Here's what I would consider valid reasons not to virtualize.
1) If your host installation or hard drive is corrupted, or fails, it breaks all of your installations.
2) You are subjecting your environment to the overhead of running two operating systems. Essentially, all the resources you spend on the host are wasted in that you can't use them for the actual tasks you're running in the virtual system. This is much more of a problem the older the machine is -- laptops from as new as a couple years ago may only have 2-4GB of RAM.
3) It's more complicated for the user to set up. I would say that it's much easier to choose an OS from a menu at boot time than have to learn how to manage virtual machines. Navigating hardware passthrough for virtual machines has been somewhat tricky in my experience.
4) Gaming is much more difficult on a virtual machine.
5) It forces one to give the new OS a more full-fledged try, without the temptation of just doing all the work in the host.
And some valid reasons to virtualize.
1) Portability. You can move a virtual OS between hosts and it should work essentially the same.
2) Ease of testing.
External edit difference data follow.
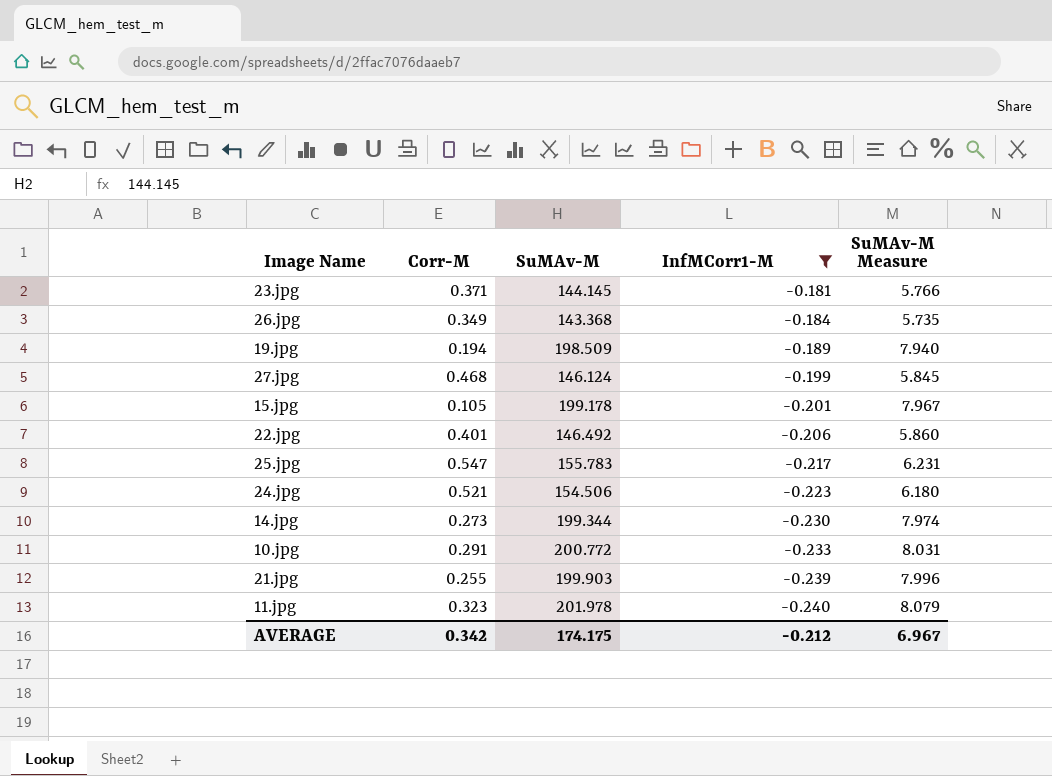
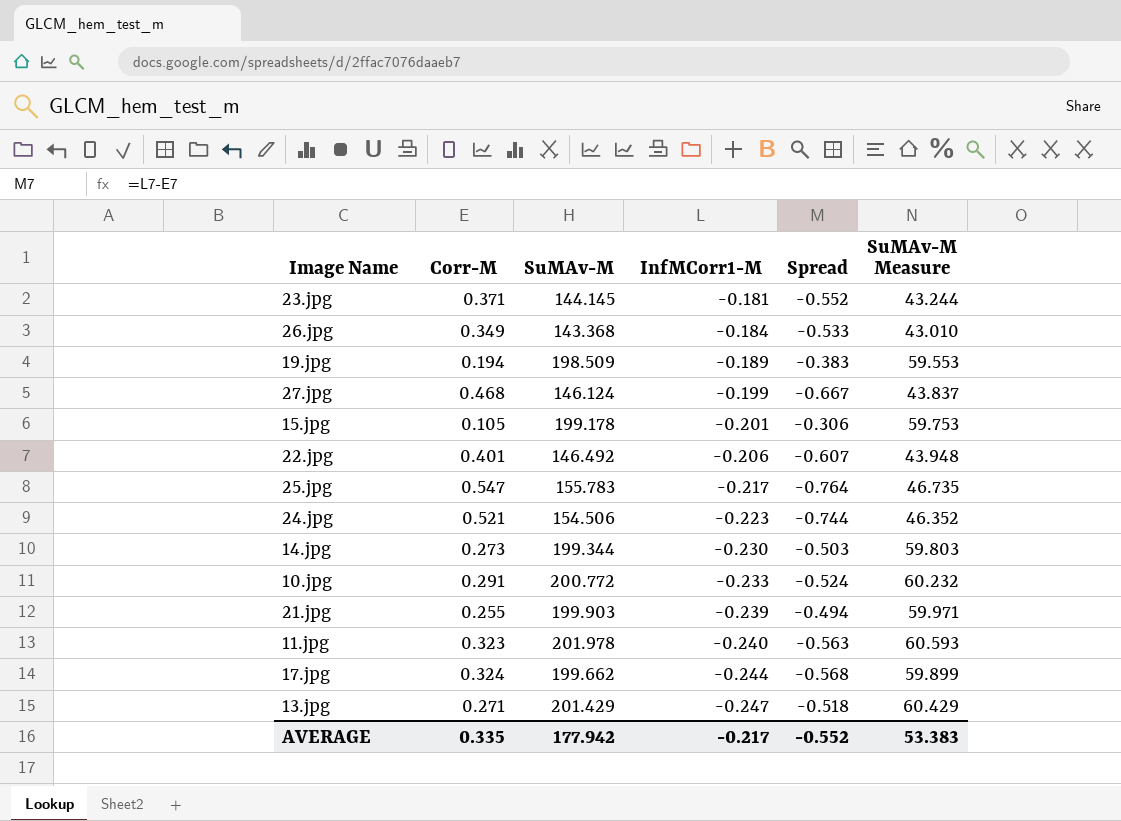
filter: InfMCorr1-M >= -0.240 -> none
column Spread | formula: none -> [InfMCorr1-M] - [Corr-M]
column SuMAv-M Measure | formula: [SuMAv-M] * 0.04 -> [SuMAv-M] * 0.3
AVERAGE | Corr-M: 0.342 -> 0.335
AVERAGE | SuMAv-M: 174.175 -> 177.942
AVERAGE | InfMCorr1-M: -0.212 -> -0.217
AVERAGE | SuMAv-M Measure: 6.967 -> 53.383

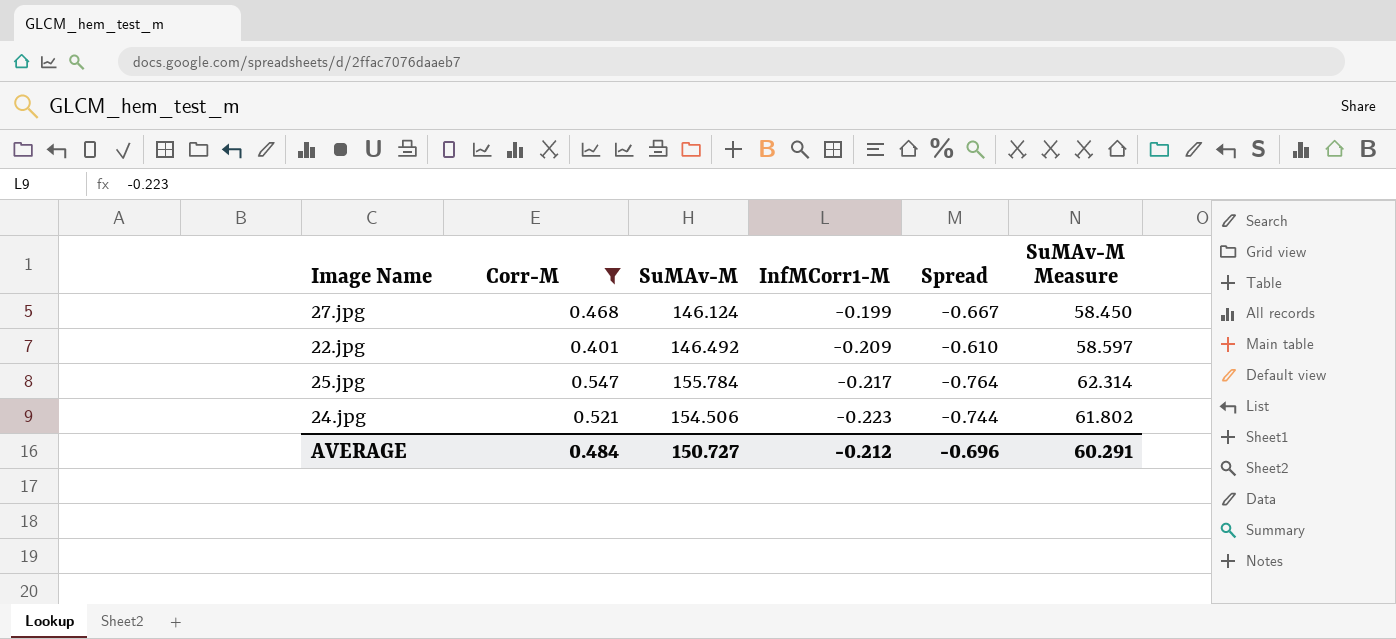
filter: none -> Corr-M >= 0.401
column SuMAv-M Measure | formula: [SuMAv-M] * 0.3 -> [SuMAv-M] * 0.4
22.jpg | InfMCorr1-M: -0.206 -> -0.209
22.jpg | Spread: -0.607 -> -0.610
25.jpg | SuMAv-M: 155.783 -> 155.784
AVERAGE | Corr-M: 0.335 -> 0.484
AVERAGE | SuMAv-M: 177.942 -> 150.727
AVERAGE | InfMCorr1-M: -0.217 -> -0.212
AVERAGE | Spread: -0.552 -> -0.696
AVERAGE | SuMAv-M Measure: 53.383 -> 60.291

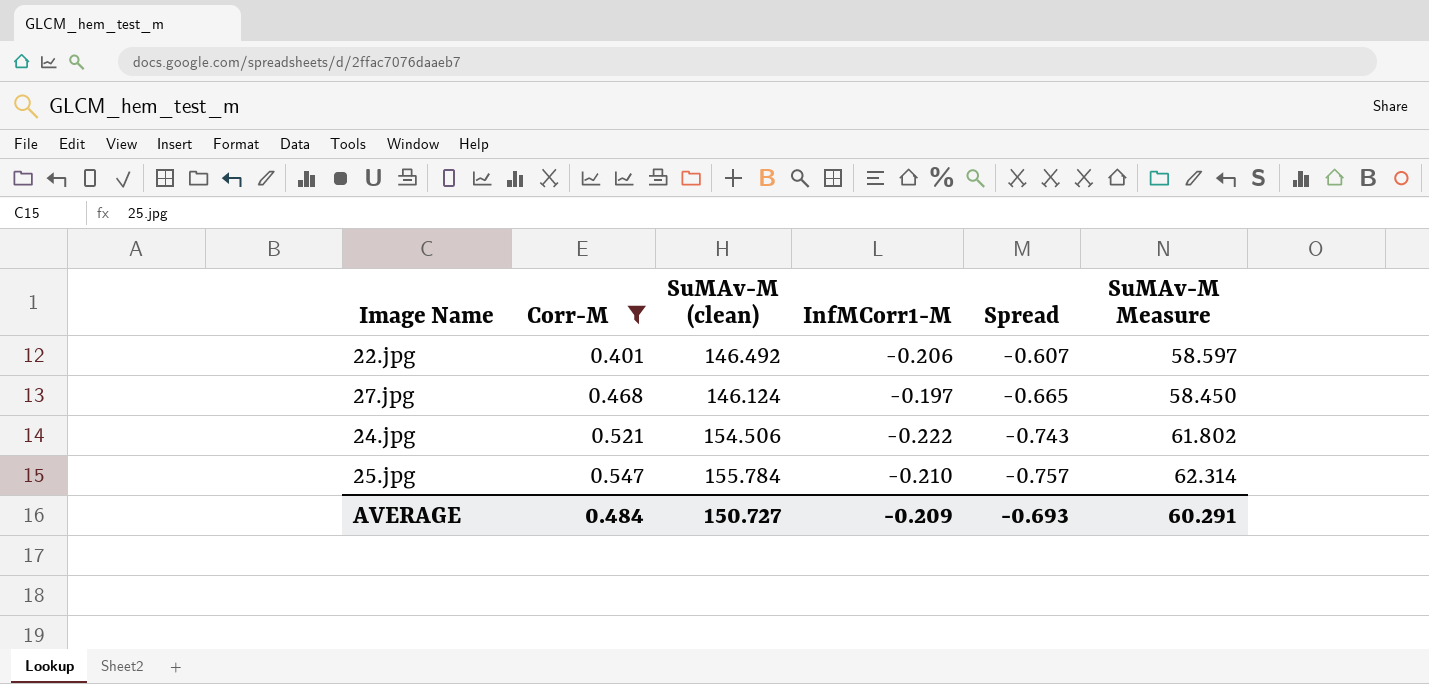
row order: InfMCorr1-M descending -> Corr-M ascending
column name: SuMAv-M -> SuMAv-M (clean)
22.jpg | InfMCorr1-M: -0.209 -> -0.206
22.jpg | Spread: -0.610 -> -0.607
27.jpg | InfMCorr1-M: -0.199 -> -0.197
27.jpg | Spread: -0.667 -> -0.665
24.jpg | InfMCorr1-M: -0.223 -> -0.222
24.jpg | Spread: -0.744 -> -0.743
25.jpg | InfMCorr1-M: -0.217 -> -0.210
25.jpg | Spread: -0.764 -> -0.757
AVERAGE | InfMCorr1-M: -0.212 -> -0.209
AVERAGE | Spread: -0.696 -> -0.693

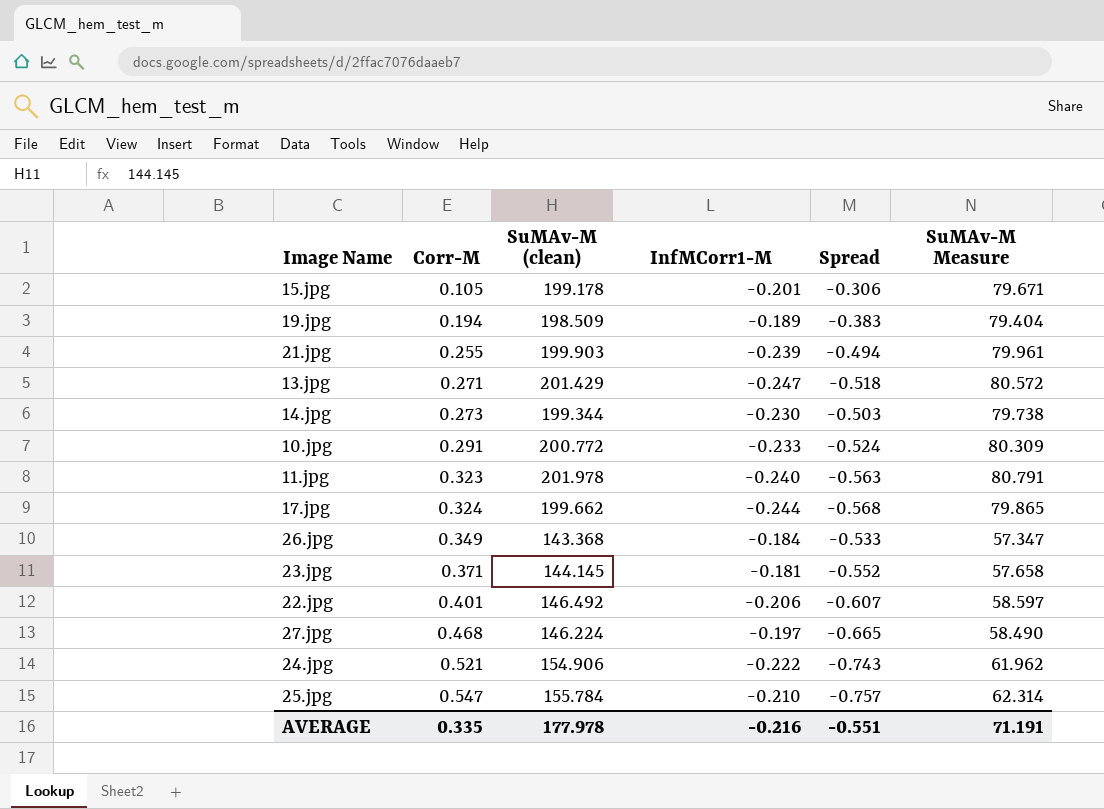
filter: Corr-M >= 0.401 -> none
27.jpg | SuMAv-M (clean): 146.124 -> 146.224
27.jpg | SuMAv-M Measure: 58.450 -> 58.490
24.jpg | SuMAv-M (clean): 154.506 -> 154.906
24.jpg | SuMAv-M Measure: 61.802 -> 61.962
AVERAGE | Corr-M: 0.484 -> 0.335
AVERAGE | SuMAv-M (clean): 150.727 -> 177.978
AVERAGE | InfMCorr1-M: -0.209 -> -0.216
AVERAGE | Spread: -0.693 -> -0.551
AVERAGE | SuMAv-M Measure: 60.291 -> 71.191

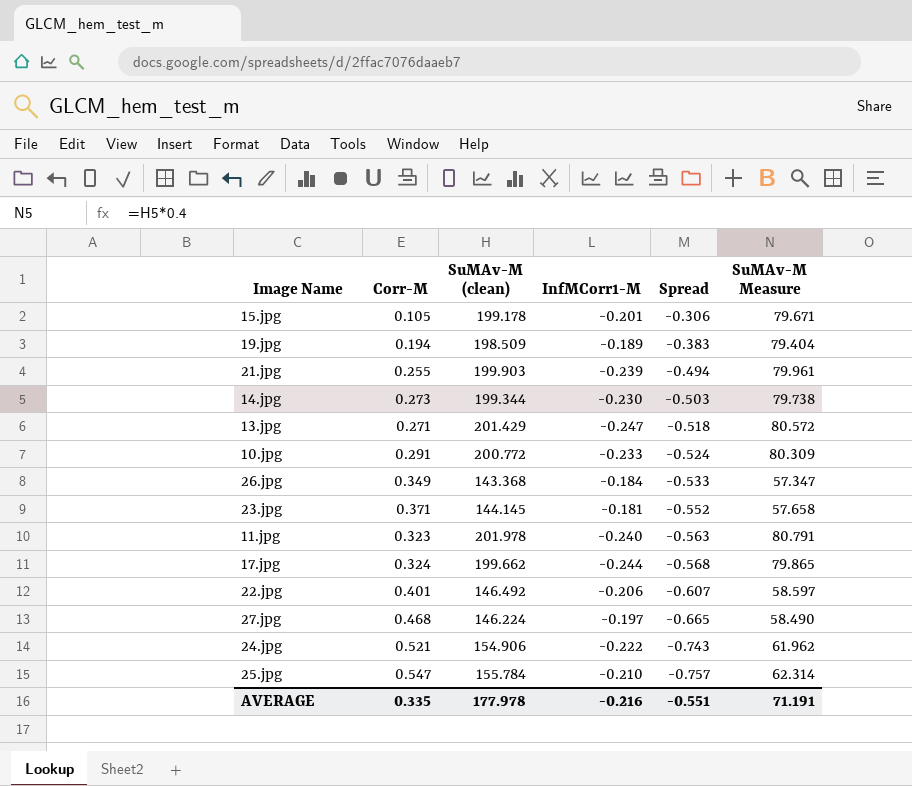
row order: Corr-M ascending -> Spread descending

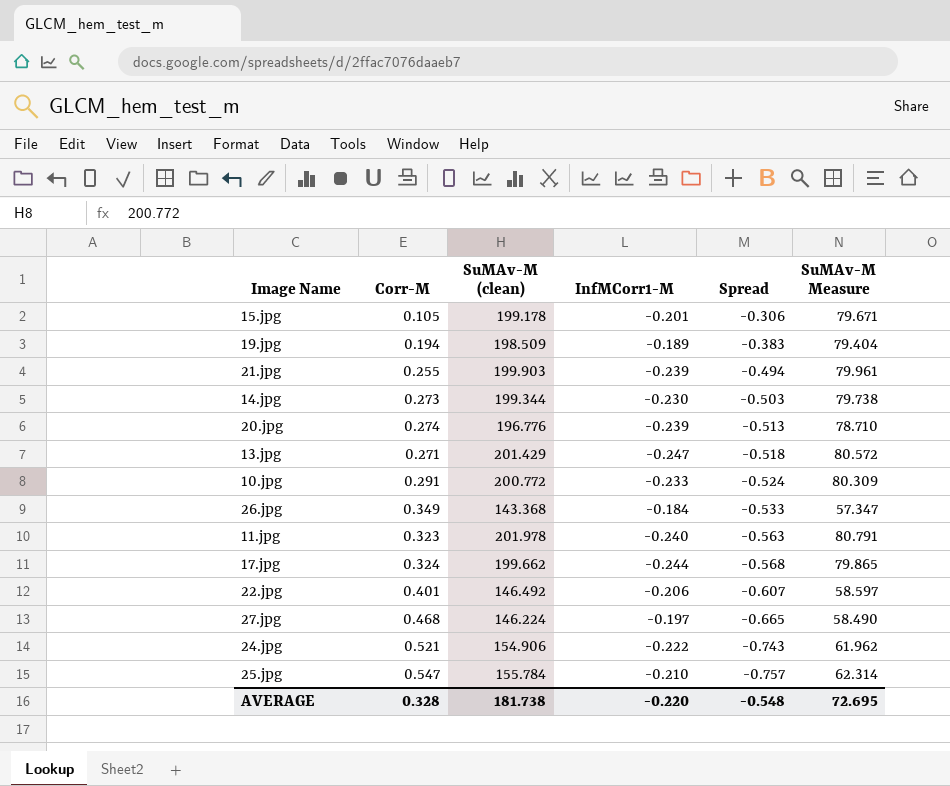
row 23.jpg: 0.371 | 144.145 | -0.181 | -0.552 | 57.658 -> none
row 20.jpg: none -> 0.274 | 196.776 | -0.239 | -0.513 | 78.710
AVERAGE | Corr-M: 0.335 -> 0.328
AVERAGE | SuMAv-M (clean): 177.978 -> 181.738
AVERAGE | InfMCorr1-M: -0.216 -> -0.220
AVERAGE | Spread: -0.551 -> -0.548
AVERAGE | SuMAv-M Measure: 71.191 -> 72.695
If you just want to play with something briefly, it's often not worth rebooting. Likewise if you want to test a program, test an OS, virtualization can be useful.
3) Ability to switch between several different systems at will.
Now, not all of these arguments are necessarily valuable for any one person. For an average consumer, I don't think that running many different OSs in VMs is necessarily useful to a consumer. Personally, I would run one host and one VM, and when I'm done with that VM (after days, months, whatever), I will either set it aside or blow it away. I'll then install the next OS I want to test out. Unless one has a powerful system, and can run multiple VMs at a time with decent system resources, the need to switch between VMs becomes essentially like dual booting again, only without a power cycle.
When I built up my OS, I did a minimal install of Debian Jessie, and added only the packages I needed to make the system work the way I wanted it to. The result was a very slim, very lightweight OS that allowed me access to the maximum of hardware resources. Running such a system as a VM on top of Windows would eliminate the benefit of a slim OS by requiring me to run Windows, which is a bit of a resource hog. I have tried using VMs for gaming in the past, and it hasn't worked, so unless I've missed some major revolution in VMs in the past couple of years, it necessitates either a separate system or a dual-boot setup to allow me to game. It would also be nice to have a separate system for the purposes of gaming, to eliminate the need to dual-boot, but a second system unfortunately isn't financially feasible for me at the moment.
I agree that a dual-boot setup isn't ideal for someone who splits their time relatively evenly between two or more environments. You do spend a lot of time rebooting that way. But personally, when the only time I make it into Windows is to play a game, the extra 20-30 seconds of boot time both booting into Windows and back into Linux afterwards is worth not having to deal with the overhead of Windows the other 99% of the time.